Cada instante perdido acerca-a do trespasso.

(Mete a chave na fechadura.)

MARGARIDA (cantando em delírio)
Nasci de uma perdida.
Gerou-me um salteador.
A mãe roubou-me a vida.
O pai tragou-me em flor.
Saltou-me a irmã vizinha
do fresco seu coval;
mudou-me em avezinha
no agreste matagal;
fugi da terra feia;
vim ser feliz no ar;
aqui só me recreia
voar, voar, voar.

FAUSTO (diligenciando abrir a fechadura)
Ah! Mal sabe a infeliz, que o seu querido ausente
já tão perto lhe está, que lhe ouve claramente
o tinir dos grilhões, das palhas o soído,
cada vez que revolve o corpo dolorido.

(Entra)

MARGARIDA (desvairada, envolve-se no cobertor, voltando-se para a parede)
Jesus, vê-los lá vem! Que horrendo fim!

FAUSTO (mansinho)
Não tremas.
Não grites; sou eu; venho arrancar-te as algemas
salvar-te.

MARGARIDA (arrastando-se para Fausto)
Se és acaso um ente humano, e pode
tocar-te um mal extremo, ao meu martírio acode!

FAUSTO
Silêncio! O teu clamor acorda os guardas.

(Pega nos grilhões para os abrir.)

MARGARIDA (de joelhos)
Não!
Não! Quem te deu licença, algoz, de me pôr mão?

Antes da meia noite! É cedo. Tem piedade!
Um pouco mais de vida! Espera a claridade!

(Levanta-se)

Sou tão nova, tão nova! Hei-de morrer tão nova?
Meu Deus! diz que sou bela, e vou por isso à cova.
Ai! qu’é do meu querido? antes sempre ao meu lado,
e agora tão distante? a c’roa do noivado
desmanchou-se-me; o pó sumiu-lhe as tristes flores.

(Fausto forceja para a levar)

Larga-me os pulsos, larga! «Acrescentar-me dores,
selvagem! para quê? fiz-te algum mal? até
nunca te vi.

FAUSTO
Que transe!

MARGARIDA
Estás-me aqui ao pé;
bem vês que te não fujo. É mister que amamente
primeiro o meu menino, e depois o adormente,
que toda a santa noite a levámos de vela,
a criancinha a rir-me, e eu a afagá-la a ela.
Para me atormentar, furtam-ma, e agora teimam
que a matei eu! Vê, vê, co’as penas que me afreimam
se posso nunca mais ter hora de alegria?
Até já pela rua (olha que tirania!)
cantam a Margarida; a moda é moda antiga,
mas comigo é que entende a letra da cantiga.

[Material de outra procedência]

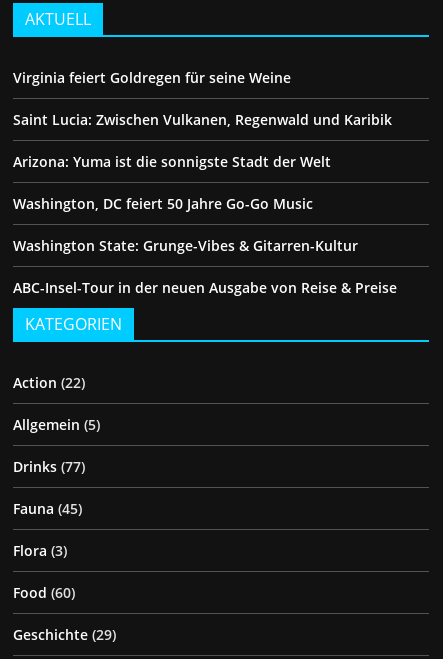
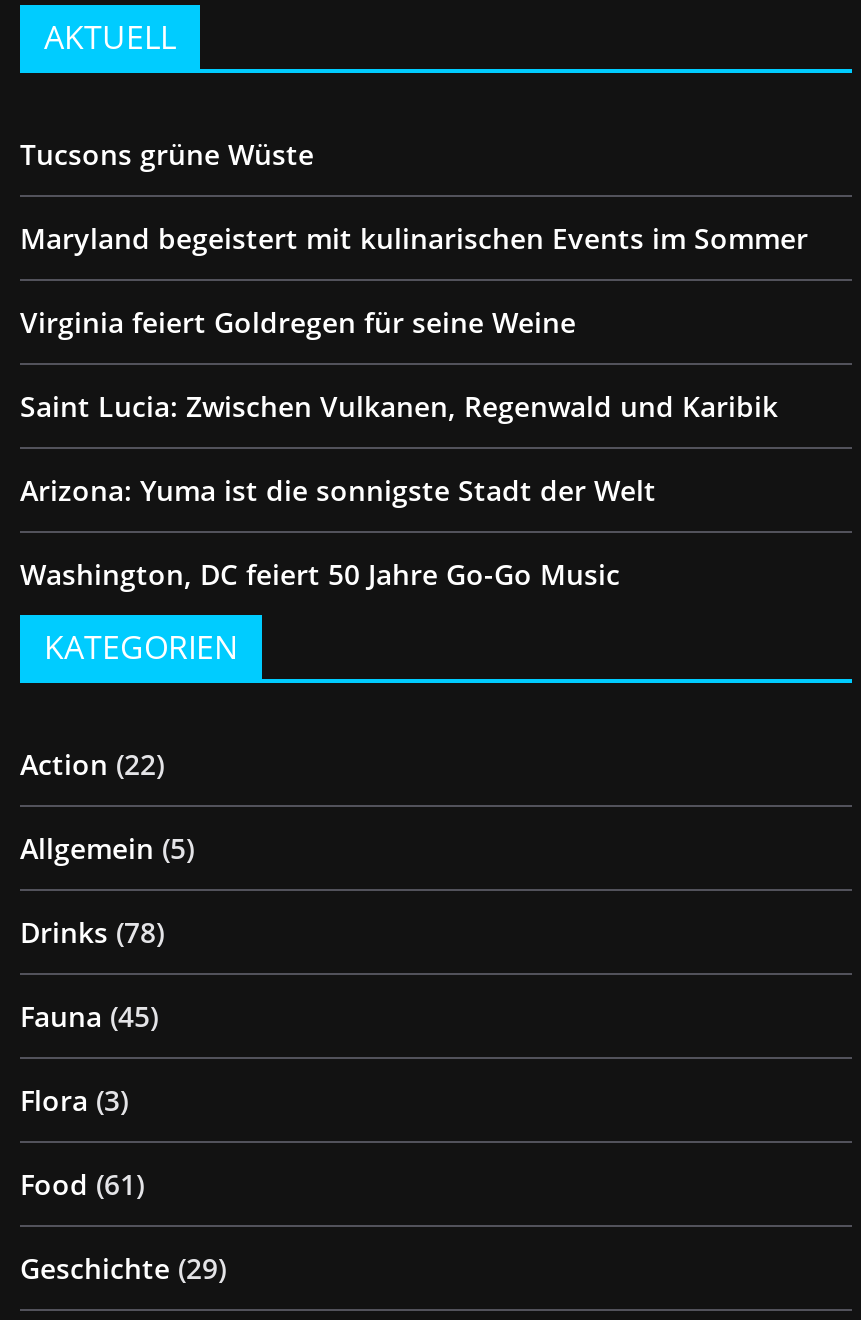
+ Tucsons grüne Wüste
+ Maryland begeistert mit kulinarischen Events im Sommer

moved down: Virginia feiert Goldregen für seine Weine | Saint Lucia: Zwischen Vulkanen, Regenwald und Karibik | Arizona: Yuma ist die sonnigste Stadt der Welt | Washington, DC feiert 50 Jahre Go-Go Music

- Washington State: Grunge-Vibes & Gitarren-Kultur
- ABC-Insel-Tour in der neuen Ausgabe von Reise & Preise

- Drinks (77)
+ Drinks (78)

- Food (60)
+ Food (61)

FAUSTO (caindo em joelhos)
É ele, o amado, o teu, que te ora de mãos postas
ajoelhado a teus pés, que o sigas, que dês costas
a este infame horror.

MARGARIDA (ajoelhando ao lado dele)
Oh sim; ajoelhemos.
Nos céus mora a piedade; os santos invoquemos.
Vê, ouve lá por baixo o inferno em fúria, a sanha
com que o espírito mau o fogo eterno assanha!

FAUSTO (em voz mais alta)
Margarida, repara! Atende, Margarida!

MARGARIDA (atenta)
Ouvi-lhe a voz... Chamou-me... Onde está?

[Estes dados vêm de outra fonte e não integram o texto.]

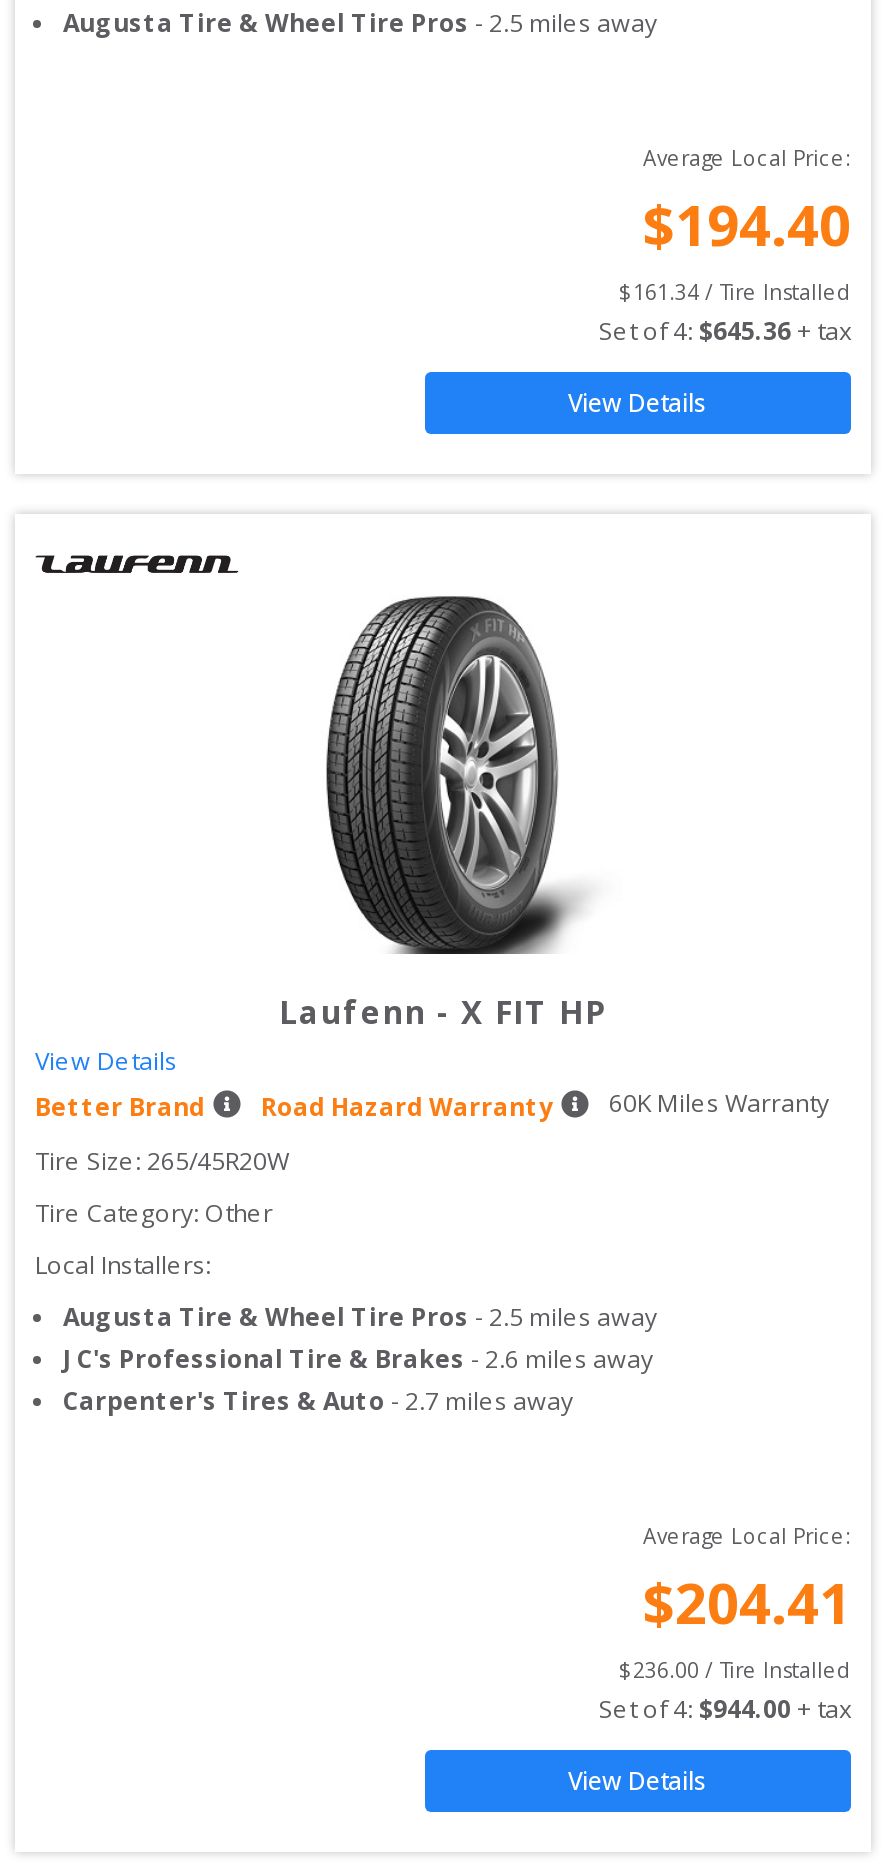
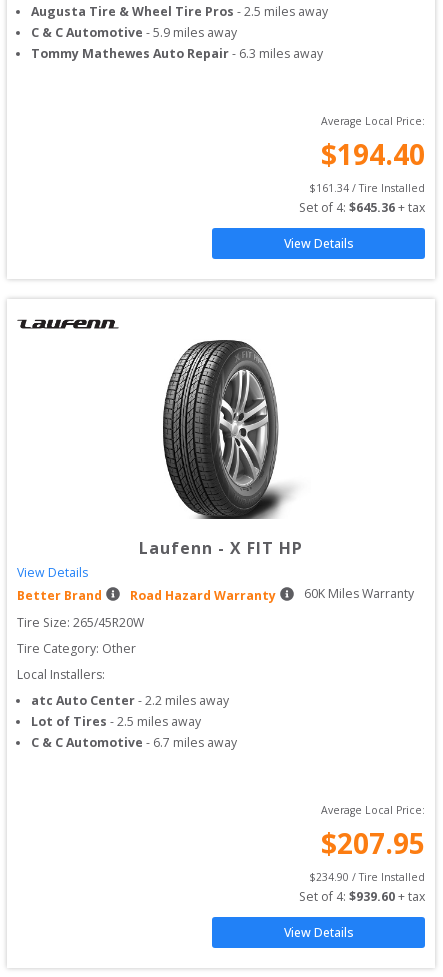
+ C & C Automotive - 5.9 miles away
+ Tommy Mathewes Auto Repair - 6.3 miles away

- Augusta Tire & Wheel Tire Pros - 2.5 miles away
- J C's Professional Tire & Brakes - 2.6 miles away
- Carpenter's Tires & Auto - 2.7 miles away
+ atc Auto Center - 2.2 miles away
+ Lot of Tires - 2.5 miles away
+ C & C Automotive - 6.7 miles away

- $204.41
+ $207.95

- $236.00 / Tire Installed
+ $234.90 / Tire Installed

- Set of4: $944.00 + tax
+ Set of4: $939.60 + tax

(Caem-lhe os grilhões e as algemas)

Desprendida!
Já o posso abraçar; já posso neste peito
senti-lo palpitar no abraço mais estreito.
Chamou-me. Vi-o ali. Todo o motim do inferno
a escarnecer-me em coro, e a blasfemar do Eterno,
não lhe encobriu a voz; reconheci-lha; disse
Margarida! e era a mesma, a mesma na meiguice.

FAUSTO
Sou eu.

MARGARIDA
És tu?! Repete-o.

(Tacteando-o)
És; és; já não duvido.
Ficai-vos, meus grilhões, meu cárcere insofrido!
Vens salvar-me: estou salva e livre... Espera!... aqui
é (se a não reconheço?!) a rua em que eu te vi
pela primeira vez; a porta além diviso
que entra ao quintal da Marta, ao nosso paraíso.

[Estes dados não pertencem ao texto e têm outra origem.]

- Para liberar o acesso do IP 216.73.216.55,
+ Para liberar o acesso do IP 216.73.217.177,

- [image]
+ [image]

FAUSTO (forcejando para que saiam)
Vem, vem! Segue-me!

MARGARIDA
Espera. É tão grande a alegria
que estou sentindo aqui na tua companhia!

(Afagando-o.)

FAUSTO
Se teimas em ficar, perdemo-nos.

MARGARIDA
Já vejo
que tudo lhe esqueceu: pois nem sequer um beijo?
Não me entendo! a abraçar-te e inda aflita! Mas dantes
quando o teu falar terno, os teus olhos amantes
me envolviam de céu, beijavas-me; um beijar
como quem me queria em beijos sufocar.
Beija-me, ou beijo-te eu.

(Beija-o)

Que lábios! que regelo!
que mudez! Tanto amor, pudeste-me esquecê-lo?

(Vai-se afastando dele)

FAUSTO
Vem! Segue-me, querida! Anima-te! Protesto
que ardo por ti, mas sai deste lugar funesto!
Nada mais te suplico. Anda comigo.

MARGARIDA (encarando-o, indecisa)
Creio...
mas não sei se és o mesmo. Afirma-mo! Receio

FAUSTO
Sou, sou; fujamos!

MARGARIDA
Bom. Tens-me desalgemada.
Senta-me no teu colo!... Estou maravilhada
de me olhares sem tédio. Ignoras por ventura
quem seja esta mulher, a quem vens dar soltura,
meu amigo?

FAUSTO
Vem, vem! Já rompe a alva.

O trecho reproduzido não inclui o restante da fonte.